Colorectal cancer (CRC) is a major cause of cancer deaths worldwide. Unfortunately, many CRC patients are still being diagnosed at an advanced stage of the cancer, and the 5-year survival rate is only ~30%. Effective prognostic markers of CRC are therefore urgently needed. To address this issue, we performed a detailed bioinformatics analysis based on the Cancer Genome Atlas (TCGA), Genotype-Tissue Expression (GTEx), and Gene Expression Omnibus (GEO) databases to identify prognostic biomarkers for CRC, which in turn help in exploring potential drug-repurposing. We identified five hub genes (PGM2, PODXL, RHNO1, SCD, and SEPHS1), which had good performance in survival prediction and might be involved in CRC through three key pathways (“Cell cycle,” “Purine metabolism,” and “Spliceosome” KEGG pathways) identified by a KEGG pathway enrichment analysis. What is more, we performed a co-expression analysis between five hub genes and transcription factors to explore the upstream regulatory region. Furthermore, we screened the potential drug-repurposing for the five hub genes in CRC according to the Binding DB and ZINC15 databases. Taking together, we constructed a five-gene signature to predict overall survival of CRC and found the potential drug-repurposing, which may improve the outcome of CRC in the future.

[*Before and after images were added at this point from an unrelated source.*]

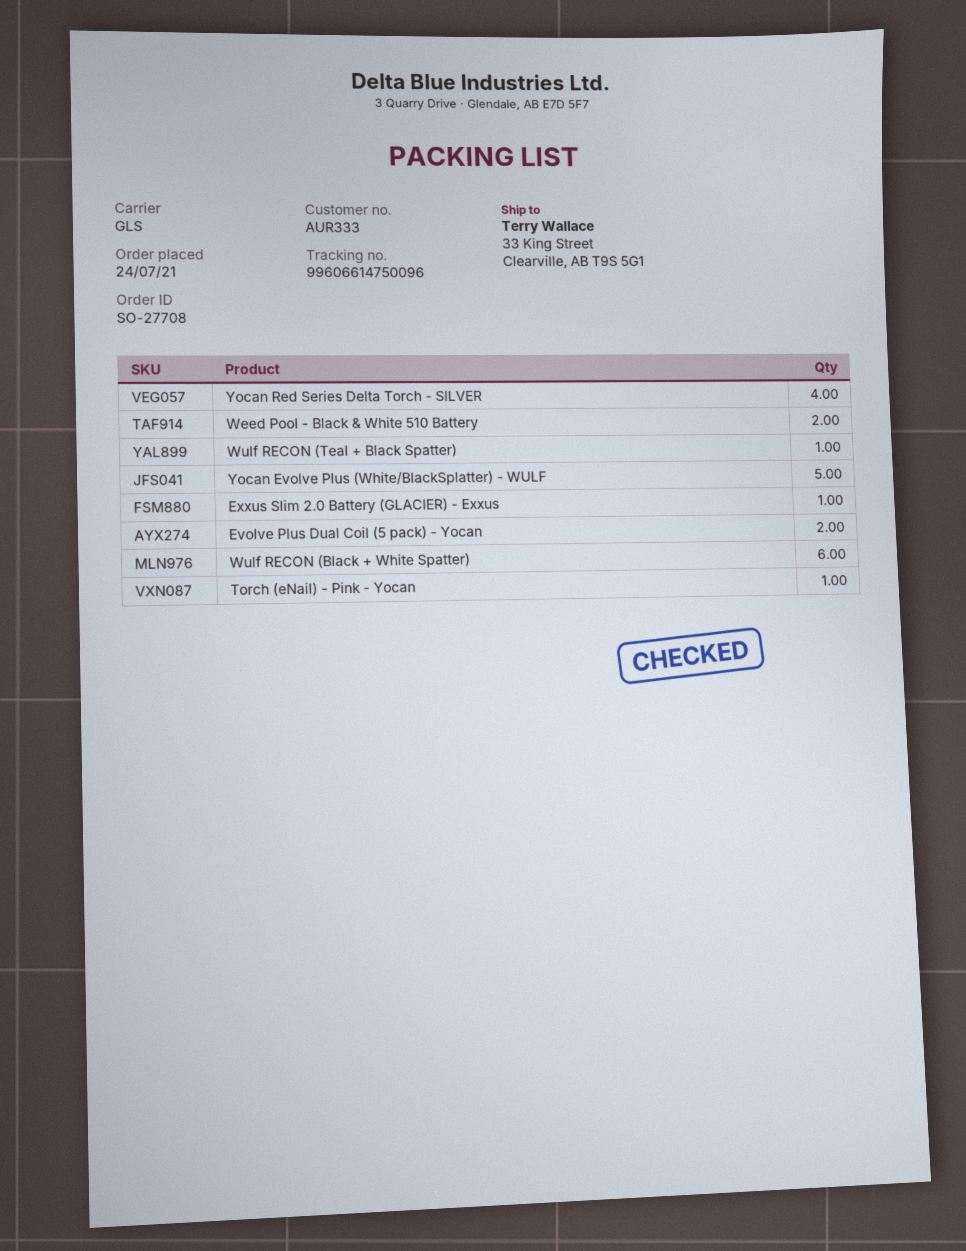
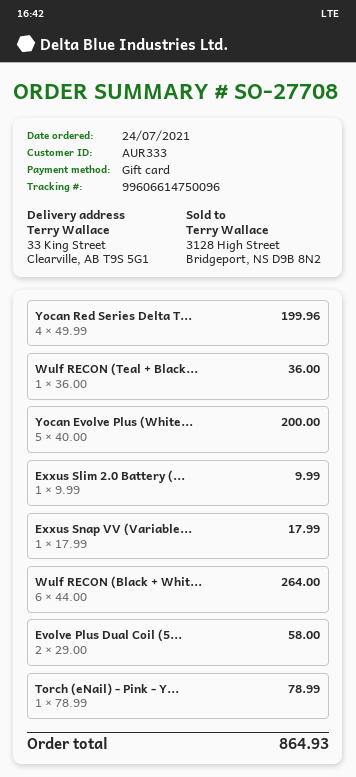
Weed Pool - Black & White 510 Battery: 2 -> none
Exxus Snap VV (Variable...: none -> 1

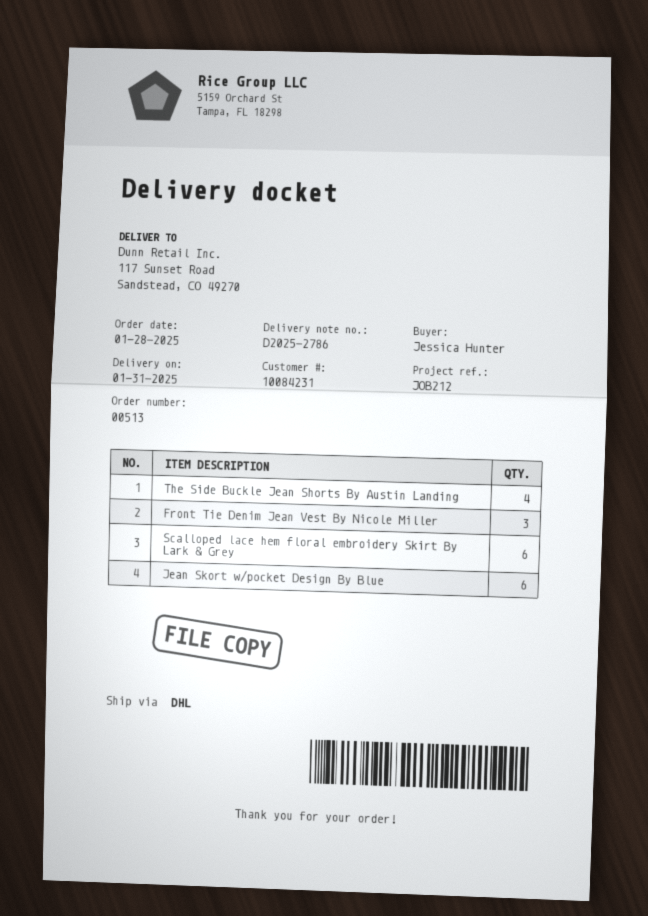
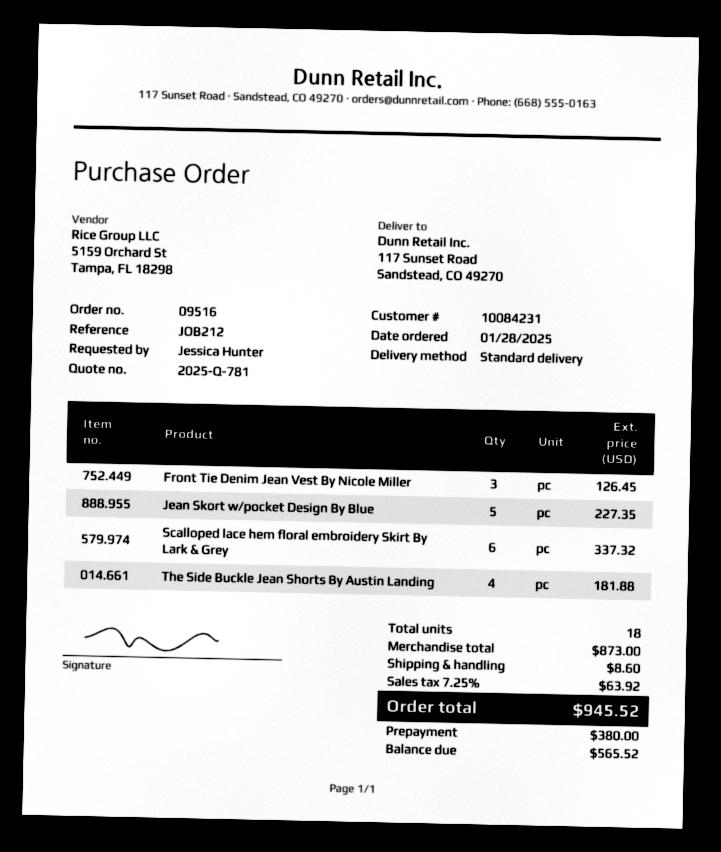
order number: 00513 -> 09516
shipping method: DHL -> standard
Jean Skort w/pocket Design By Blue: 6 -> 5

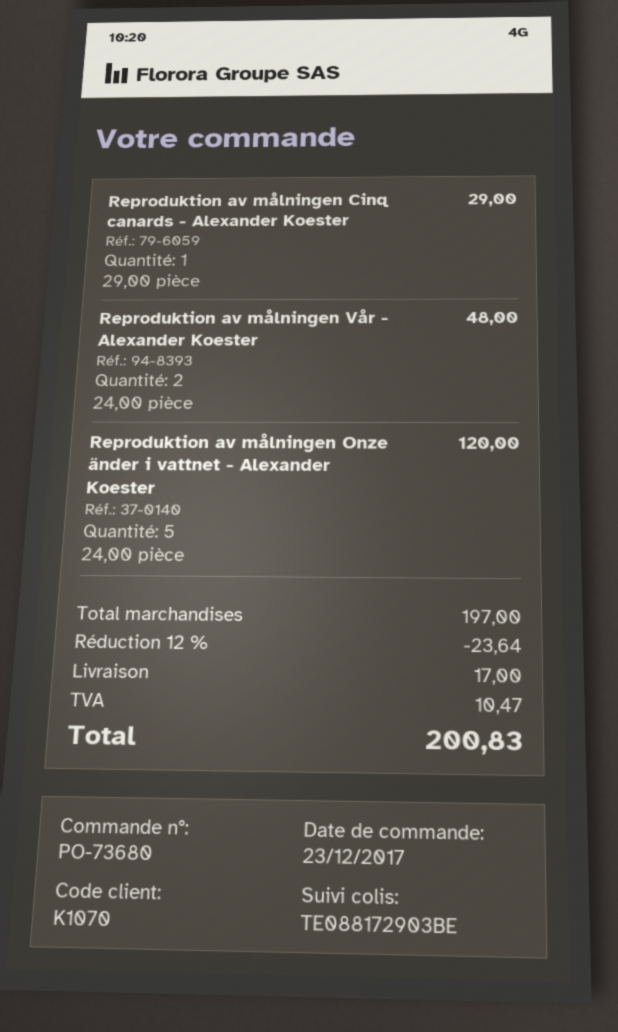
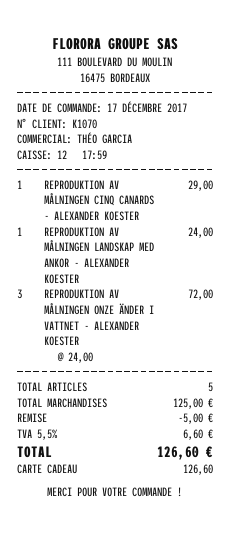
order date: 2017-12-23 -> 2017-12-17
Reproduktion av målningen Vår - Alexander Koester: 2 x 24.00 = 48.00 -> none
Reproduktion av målningen Onze änder i vattnet - Alexander Koester: 5 x 24.00 = 120.00 -> 3 x 24.00 = 72.00
REPRODUKTION AV MÅLNINGEN LANDSKAP MED ANKOR - ALEXANDER KOESTER: none -> 1 x 24.00 = 24.00
subtotal: 197.00 -> 125.00
discount: 23.64 -> 5.00
shipping: 17.00 -> none
tax: 10.47 -> 6.60
total: 200.83 -> 126.60

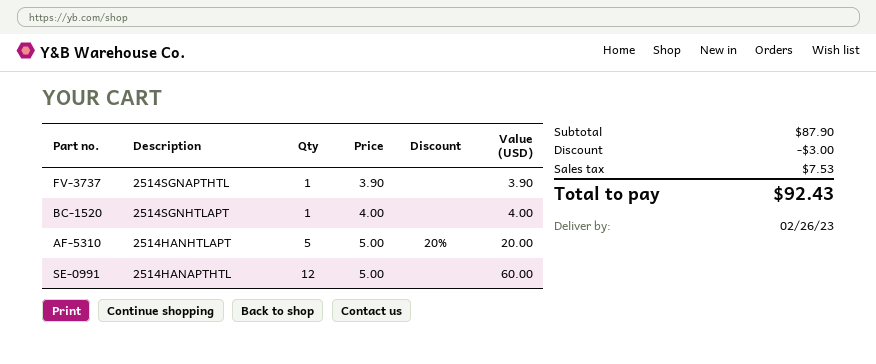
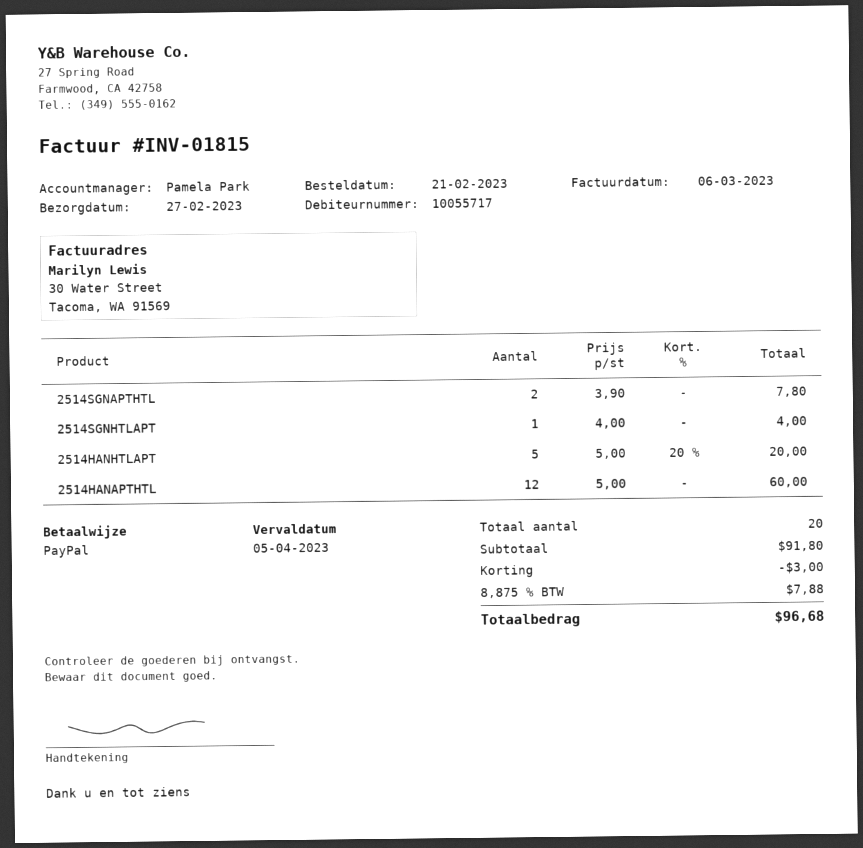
delivery date: 2023-02-26 -> 2023-02-27
2514SGNAPTHTL: 1 x 3.90 = 3.90 -> 2 x 3.90 = 7.80
subtotal: 87.90 -> 91.80
tax: 7.53 -> 7.88
total: 92.43 -> 96.68

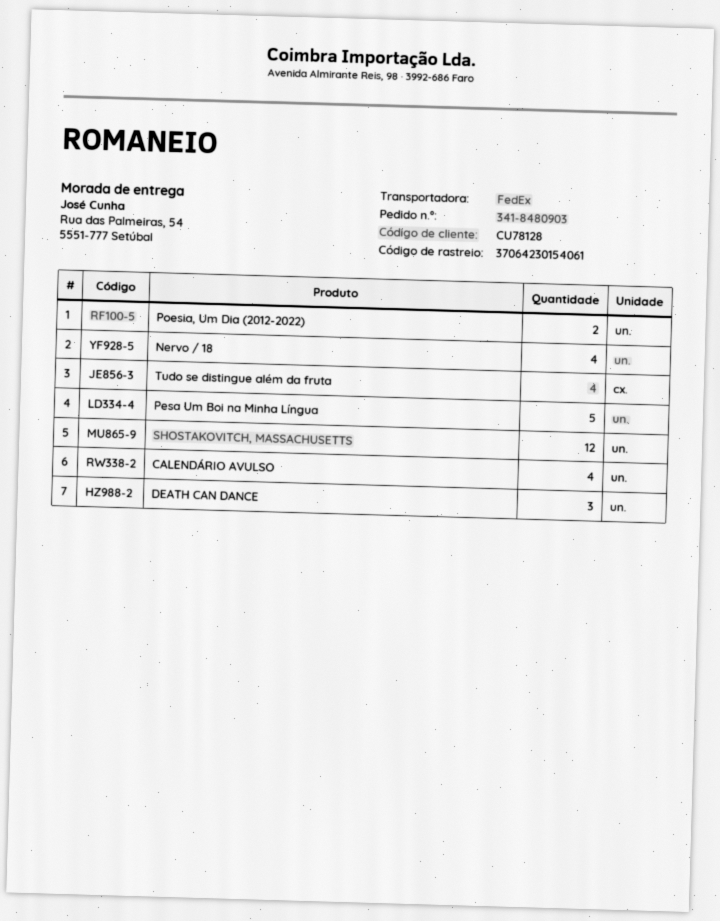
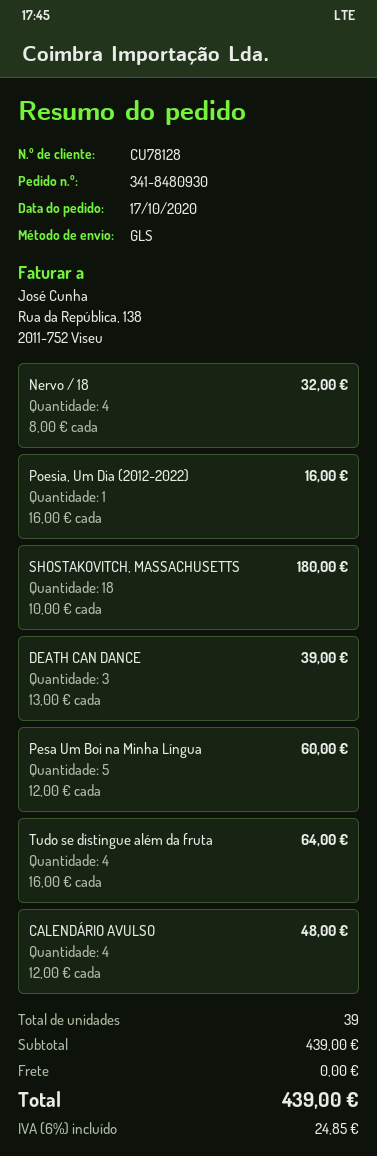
order number: 341-8480903 -> 341-8480930
shipping method: FedEx -> GLS
Poesia, Um Dia (2012-2022): 2 -> 1
SHOSTAKOVITCH, MASSACHUSETTS: 12 -> 18

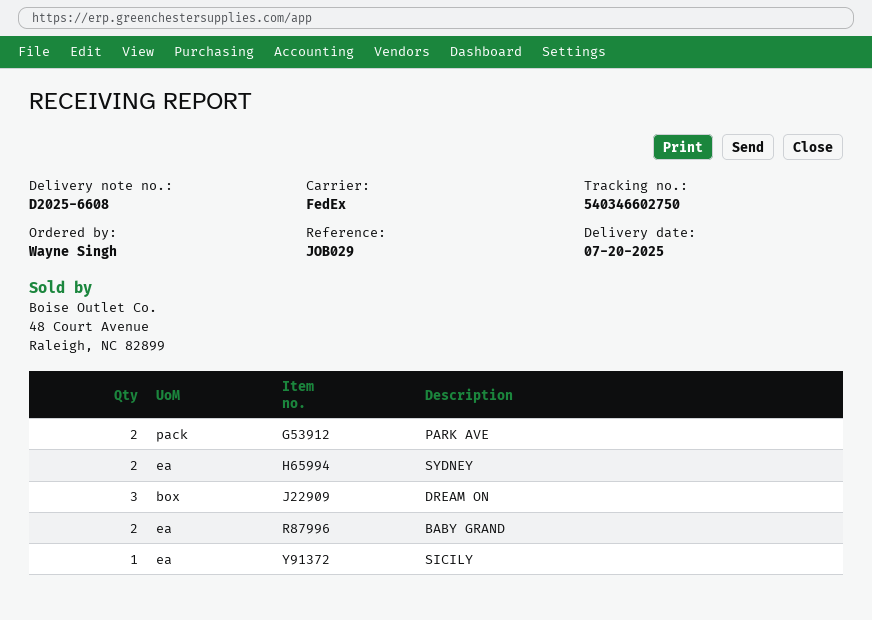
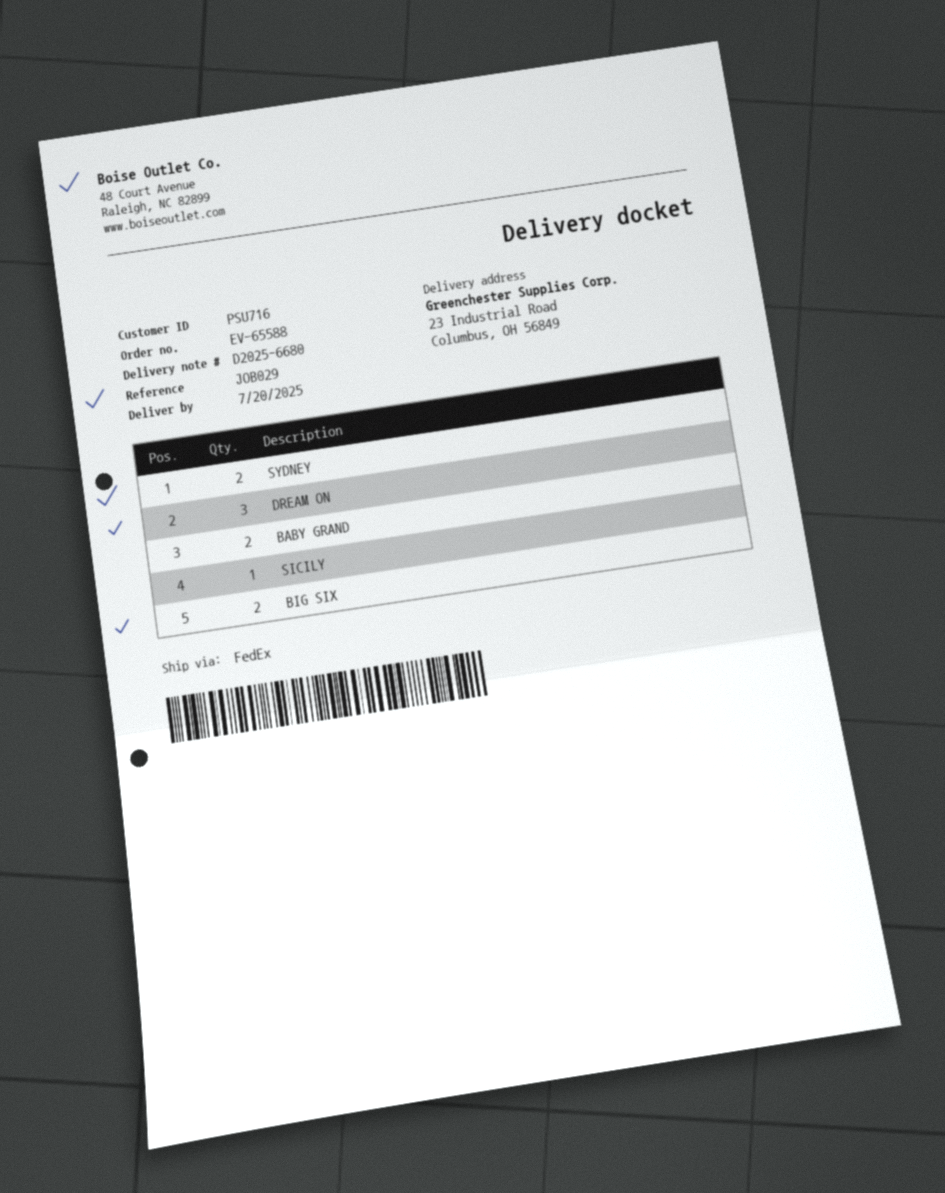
delivery note number: D2025-6608 -> D2025-6680
PARK AVE: 2 -> none
BIG SIX: none -> 2

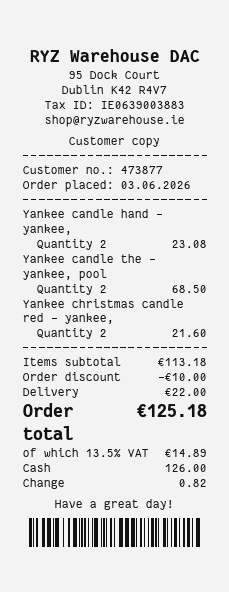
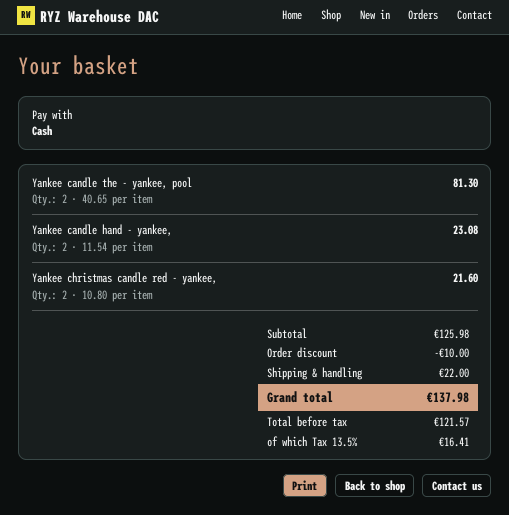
Yankee candle the - yankee, pool: 2 for 68.50 -> 2 for 81.30
subtotal: 113.18 -> 125.98
tax: 13.5% = 14.89 -> 13.5% = 16.41
total: 125.18 -> 137.98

大肠癌（CRC）是全世界癌症死亡的主要原因。不幸的是，仍在癌症晚期诊断出许多CRC患者，其5年生存率仅为〜30％。因此，迫切需要有效的CRC预后指标。为了解决这个问题，我们基于癌症基因组图谱（TCGA），基因型组织表达（GTEx）和基因表达综合（GEO）数据库进行了详细的生物信息学分析，以鉴定CRC的预后生物标志物，进而帮助探索CRC。潜在的药物利用。我们鉴定了五个集线器基因（PGM2，PODXL，RHNO1，SCD和SEPHS1），它们在生存预测中表现良好，并可能通过三个关键途径（“细胞周期”，“嘌呤代谢”和“剪接体”）参与CRC。 KEGG途径）通过KEGG途径富集分析确定。此外，我们在五个中枢基因和转录因子之间进行了共表达分析，以探索上游调节区域。此外，我们根据Binding DB和ZINC15数据库筛选了CRC中五个中枢基因的潜在药物替代用途。综上所述，我们构建了一个五基因签名来预测CRC的总体存活率，并发现了潜在的药物替代用途，这可能会在将来改善CRC的疗效。